MongoDB write performance

Hi everyone,

I’m using the Spark connector (10.3.0) to copy data from BigQuery to Mongo. About 100M small records (about 250 bytes each). Beside the index on _id: ObjectID, there is one compound index on two fields.

When I tried to use “insert” only, with a M10 cluster, sometimes I got 10+K inserted documents per second, but most of the time I got only ~2K/sec.
When I tried to use “replace + upsert”, I usually got 0.6-0.7K/sec.
When the performance was bad (~2K), CPU IOWAIT was usually high, between 80-130%.

I tried to scale the cluster up to M30. Despite CPU IOWAIT reduced to about 50%, the performance hadn’t improved.

My question is, if I want to finish upserting that amount of data in a short period of time like 1-2 hours, what can I do? What is the typical bulk write speed should I expect from a M10 or M30 cluster?
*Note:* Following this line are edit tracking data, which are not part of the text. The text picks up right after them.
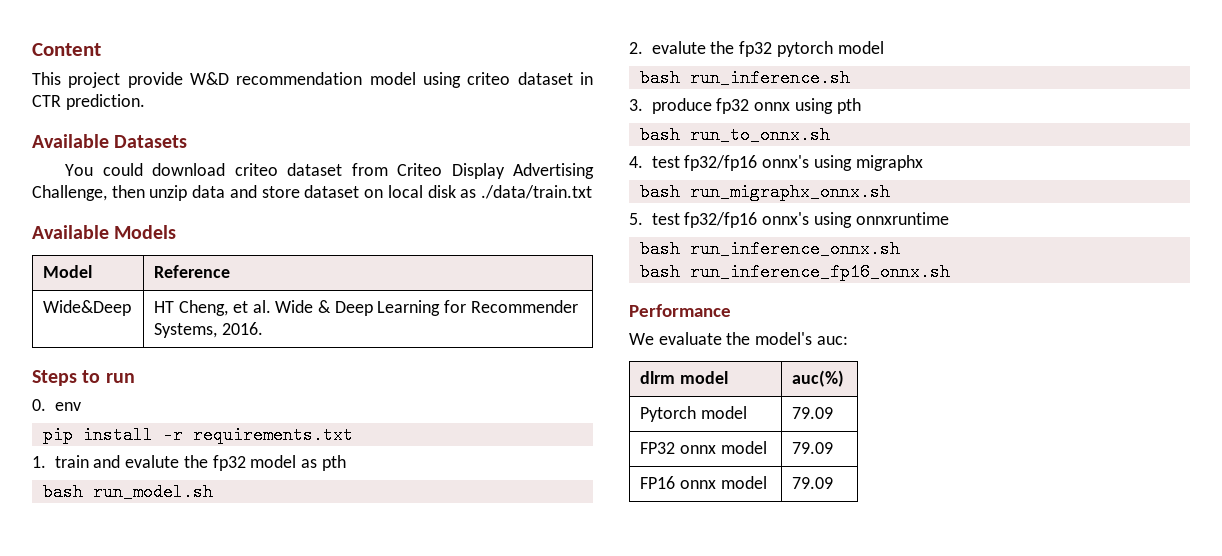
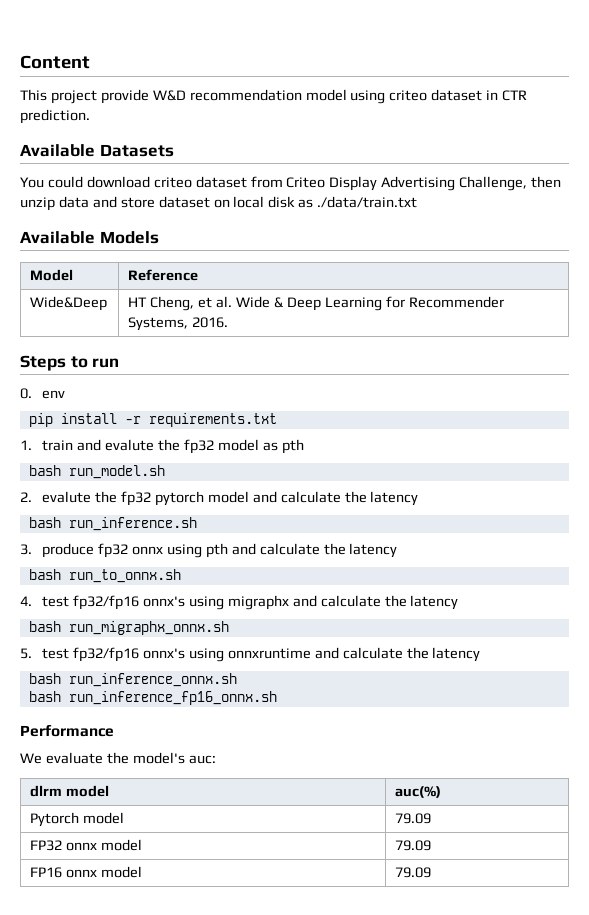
- 2. evalute the fp32 pytorch model
+ 2. evalute the fp32 pytorch model and calculate the latency
- 3. produce fp32 onnx using pth
+ 3. produce fp32 onnx using pth and calculate the latency
- 4. test fp32/fp16 onnx's using migraphx
+ 4. test fp32/fp16 onnx's using migraphx and calculate the latency
- 5. test fp32/fp16 onnx's using onnxruntime
+ 5. test fp32/fp16 onnx's using onnxruntime and calculate the latency

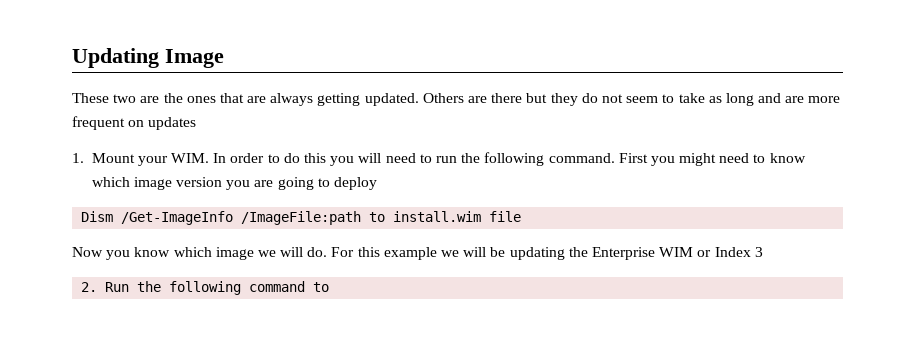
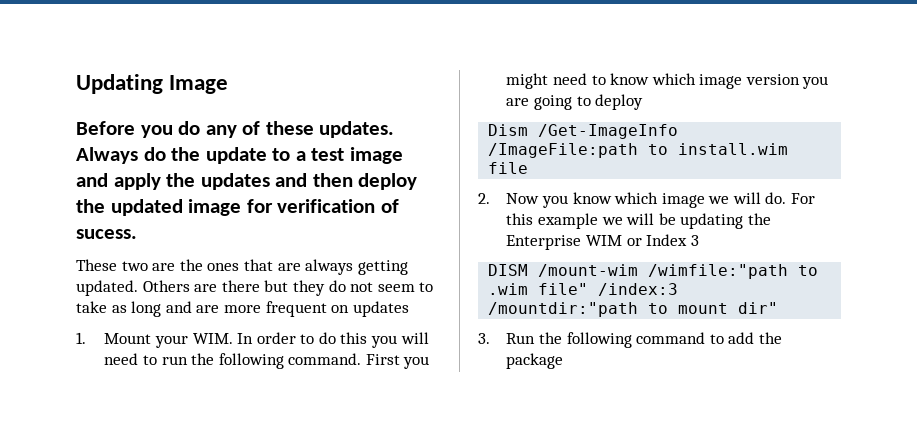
+ Before you do any of these updates. Always do the update to a test image and apply the updates and then deploy the updated image for verification of sucess.
- Now you know which image we will do.
+ 2. Now you know which image we will do.
- 2. Run the following command to
+ DISM /mount-wim /wimfile:"path to .wim file" /index:3 /mountdir:"path to mount dir"
+ 3. Run the following command to add the package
P/S: I’m using serverless GCP DataProc to run Spark. There’s hardly any transformation needed - just read from BigQuery and write to Mongo.

Thank you

Indexes impact your write performance, so you could trying disabling your compound index while loading the data and then build it afterwards.

Thanks Peter.
I tried to use one single index (the one on _id), the performance increased by a few percents.